Task requirements >> Write out the records word for word, with no pictures.

--

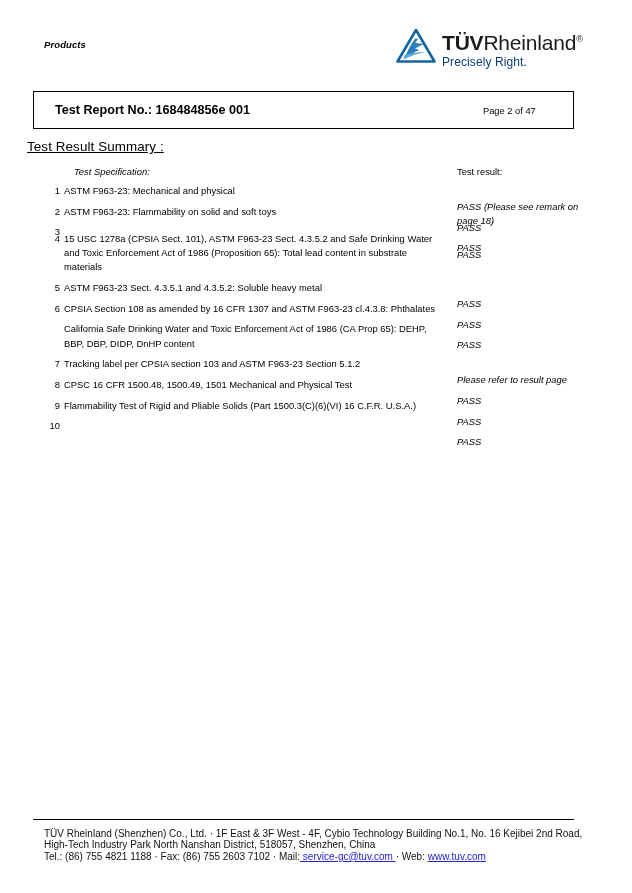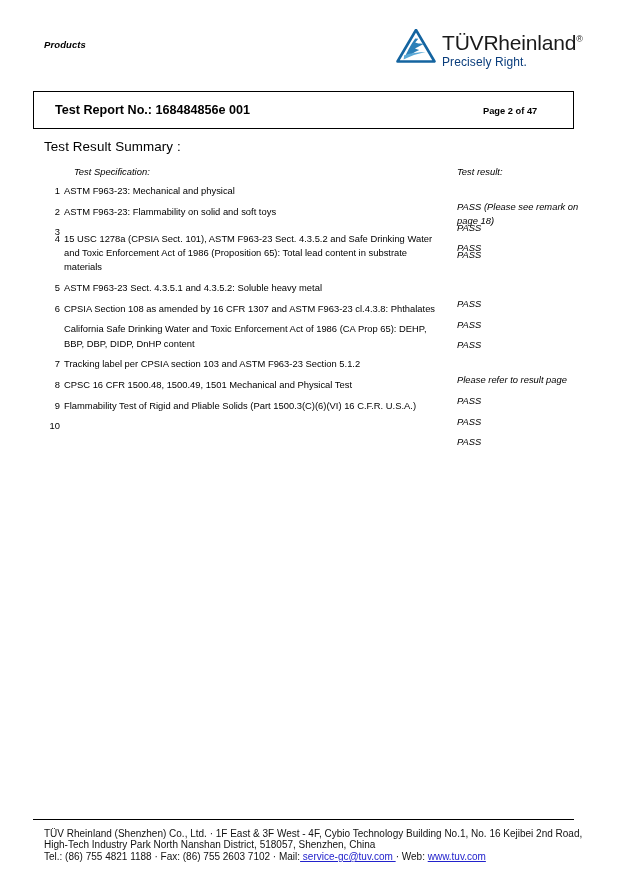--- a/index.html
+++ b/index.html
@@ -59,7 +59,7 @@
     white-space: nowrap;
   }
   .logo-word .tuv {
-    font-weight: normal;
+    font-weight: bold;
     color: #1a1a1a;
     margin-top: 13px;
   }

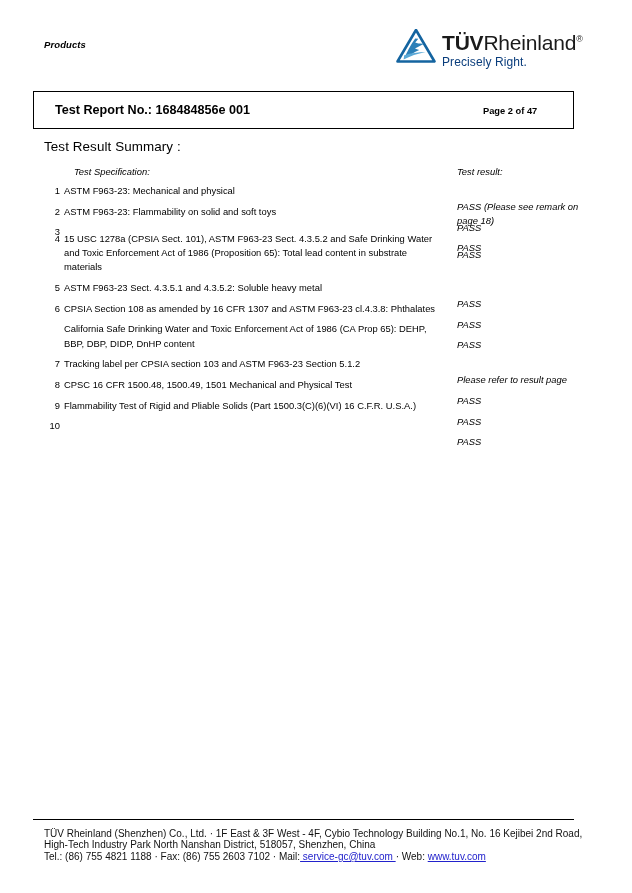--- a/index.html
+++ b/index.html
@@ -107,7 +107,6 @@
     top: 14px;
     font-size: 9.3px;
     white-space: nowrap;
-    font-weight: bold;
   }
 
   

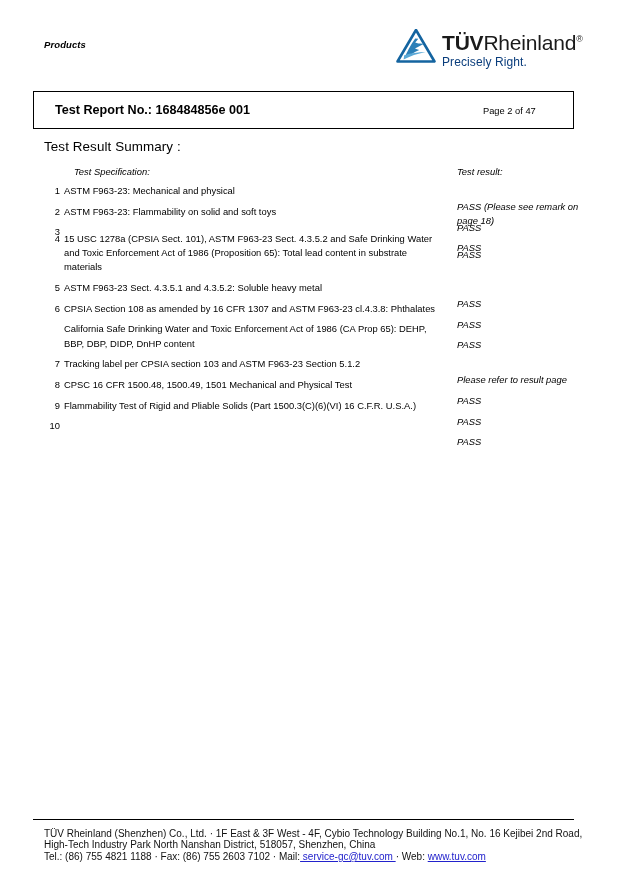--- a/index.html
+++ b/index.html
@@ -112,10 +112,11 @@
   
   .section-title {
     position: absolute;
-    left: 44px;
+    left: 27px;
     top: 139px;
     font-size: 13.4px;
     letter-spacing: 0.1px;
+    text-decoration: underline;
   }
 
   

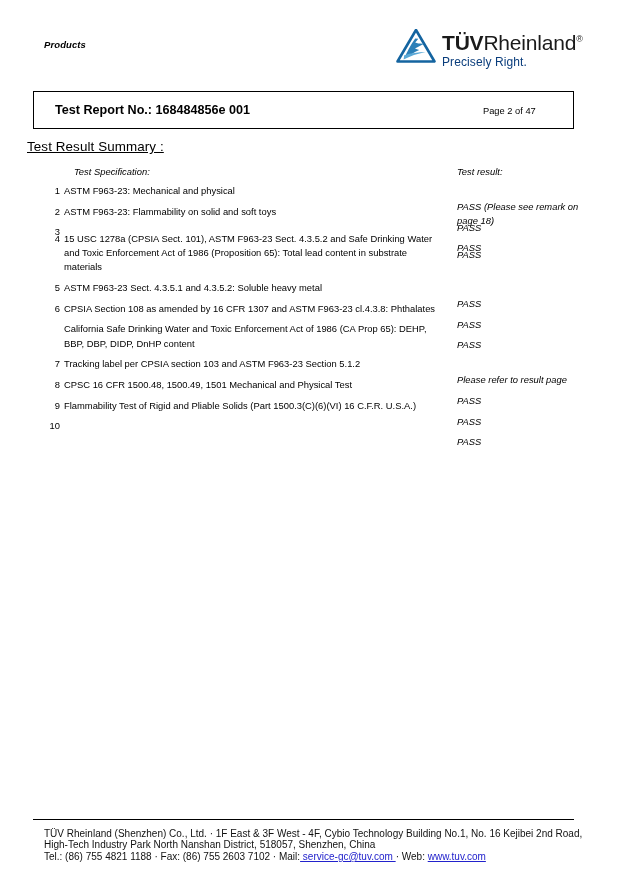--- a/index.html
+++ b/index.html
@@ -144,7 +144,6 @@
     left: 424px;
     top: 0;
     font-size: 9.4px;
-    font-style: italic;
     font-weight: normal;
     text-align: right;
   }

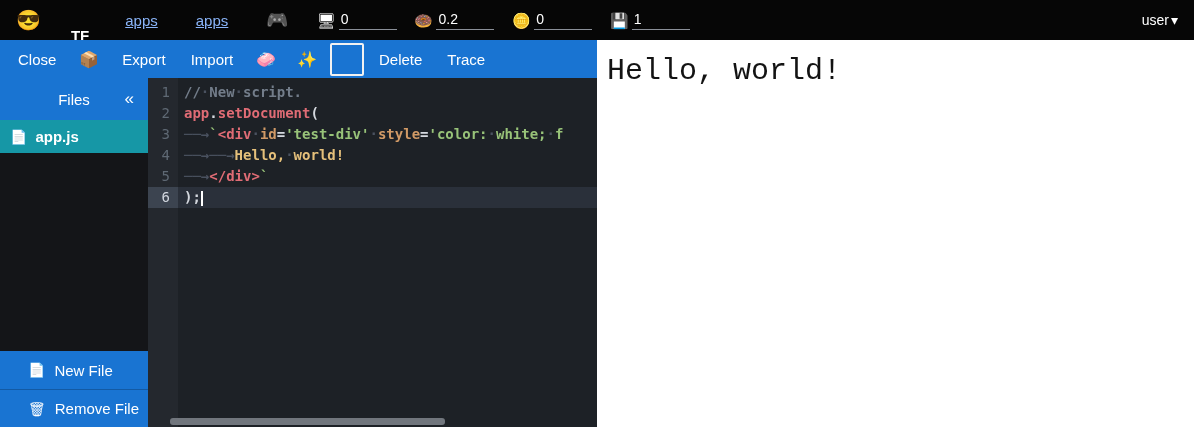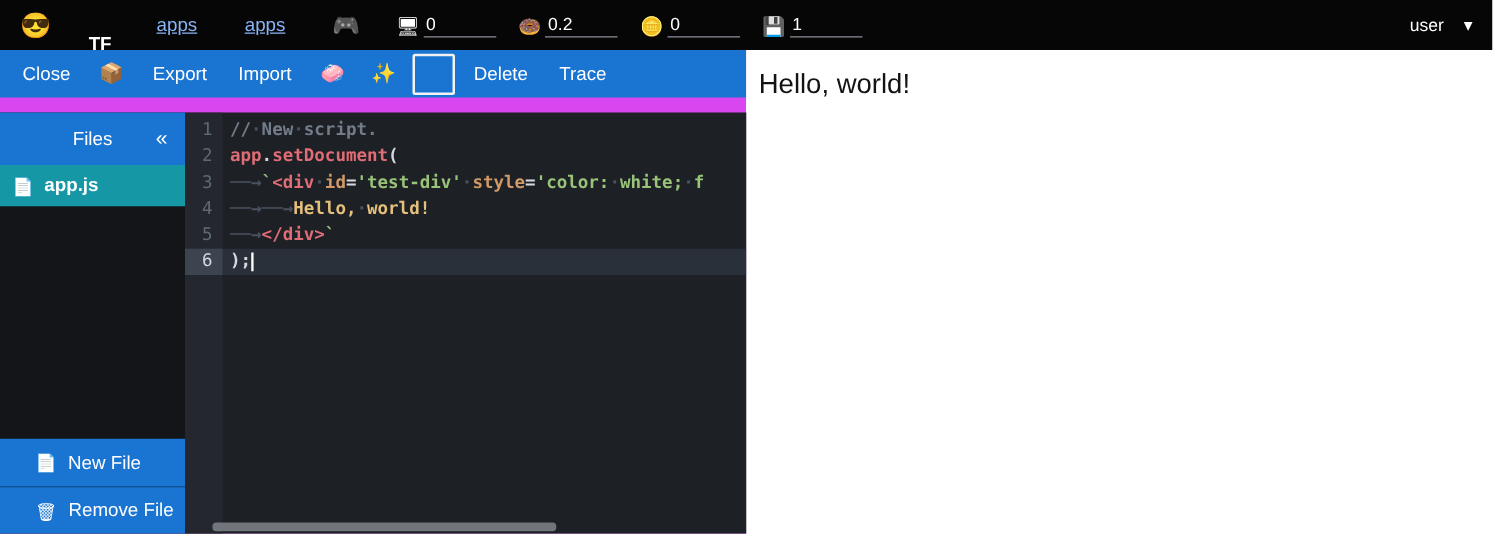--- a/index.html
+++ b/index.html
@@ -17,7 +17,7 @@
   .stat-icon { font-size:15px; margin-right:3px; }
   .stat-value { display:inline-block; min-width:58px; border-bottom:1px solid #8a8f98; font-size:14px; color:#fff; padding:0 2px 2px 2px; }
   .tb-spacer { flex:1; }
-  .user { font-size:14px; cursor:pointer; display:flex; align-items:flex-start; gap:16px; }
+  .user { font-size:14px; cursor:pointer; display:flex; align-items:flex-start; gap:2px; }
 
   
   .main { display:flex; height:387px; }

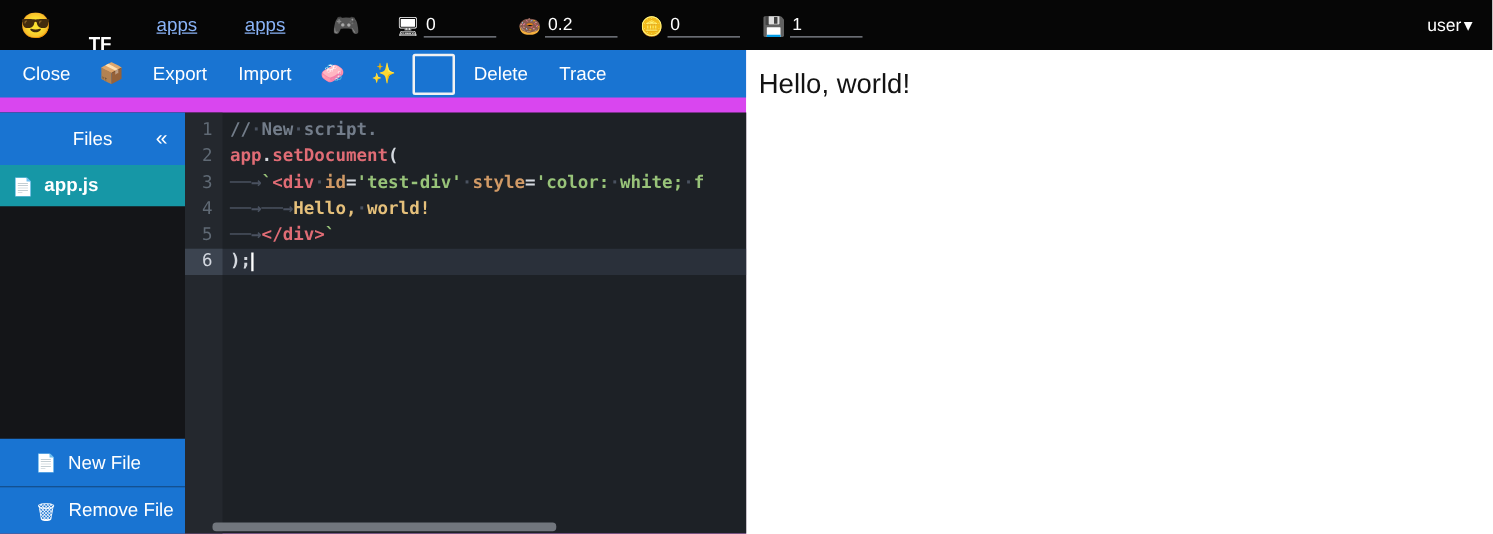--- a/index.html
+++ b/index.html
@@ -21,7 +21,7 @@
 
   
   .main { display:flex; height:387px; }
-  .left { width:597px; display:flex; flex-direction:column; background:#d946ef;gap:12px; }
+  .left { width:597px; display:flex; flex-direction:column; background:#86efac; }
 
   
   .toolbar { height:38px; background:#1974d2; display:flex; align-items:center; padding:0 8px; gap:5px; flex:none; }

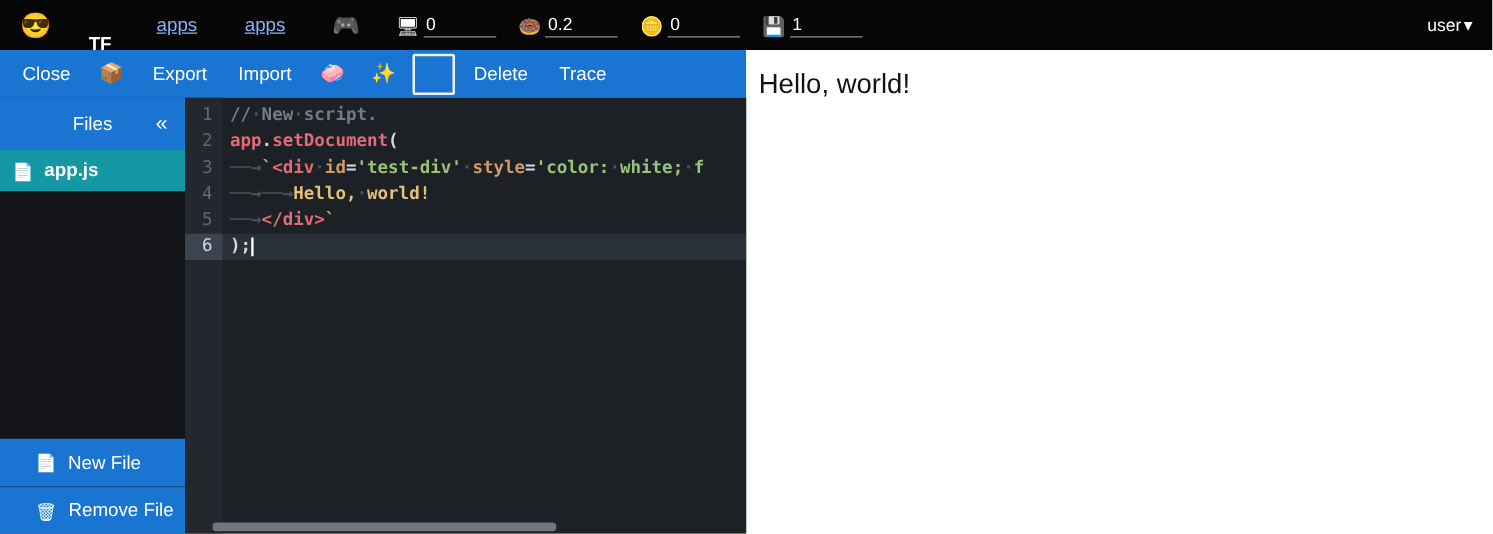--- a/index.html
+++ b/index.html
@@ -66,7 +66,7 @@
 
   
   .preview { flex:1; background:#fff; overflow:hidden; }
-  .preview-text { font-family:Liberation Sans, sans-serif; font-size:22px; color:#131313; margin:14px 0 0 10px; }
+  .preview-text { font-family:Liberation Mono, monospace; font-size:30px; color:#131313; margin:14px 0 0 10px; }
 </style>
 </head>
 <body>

--

Exercise result >>
--- a/index.html
+++ b/index.html
@@ -59,7 +59,7 @@
     white-space: nowrap;
   }
   .logo-word .tuv {
-    font-weight: normal;
+    font-weight: bold;
     color: #1a1a1a;
     margin-top: 13px;
   }

--- a/index.html
+++ b/index.html
@@ -107,7 +107,6 @@
     top: 14px;
     font-size: 9.3px;
     white-space: nowrap;
-    font-weight: bold;
   }
 
   

--- a/index.html
+++ b/index.html
@@ -112,10 +112,11 @@
   
   .section-title {
     position: absolute;
-    left: 44px;
+    left: 27px;
     top: 139px;
     font-size: 13.4px;
     letter-spacing: 0.1px;
+    text-decoration: underline;
   }
 
   

--- a/index.html
+++ b/index.html
@@ -144,7 +144,6 @@
     left: 424px;
     top: 0;
     font-size: 9.4px;
-    font-style: italic;
     font-weight: normal;
     text-align: right;
   }

--- a/index.html
+++ b/index.html
@@ -17,7 +17,7 @@
   .stat-icon { font-size:15px; margin-right:3px; }
   .stat-value { display:inline-block; min-width:58px; border-bottom:1px solid #8a8f98; font-size:14px; color:#fff; padding:0 2px 2px 2px; }
   .tb-spacer { flex:1; }
-  .user { font-size:14px; cursor:pointer; display:flex; align-items:flex-start; gap:16px; }
+  .user { font-size:14px; cursor:pointer; display:flex; align-items:flex-start; gap:2px; }
 
   
   .main { display:flex; height:387px; }

--- a/index.html
+++ b/index.html
@@ -21,7 +21,7 @@
 
   
   .main { display:flex; height:387px; }
-  .left { width:597px; display:flex; flex-direction:column; background:#d946ef;gap:12px; }
+  .left { width:597px; display:flex; flex-direction:column; background:#86efac; }
 
   
   .toolbar { height:38px; background:#1974d2; display:flex; align-items:center; padding:0 8px; gap:5px; flex:none; }

--- a/index.html
+++ b/index.html
@@ -66,7 +66,7 @@
 
   
   .preview { flex:1; background:#fff; overflow:hidden; }
-  .preview-text { font-family:Liberation Sans, sans-serif; font-size:22px; color:#131313; margin:14px 0 0 10px; }
+  .preview-text { font-family:Liberation Mono, monospace; font-size:30px; color:#131313; margin:14px 0 0 10px; }
 </style>
 </head>
 <body>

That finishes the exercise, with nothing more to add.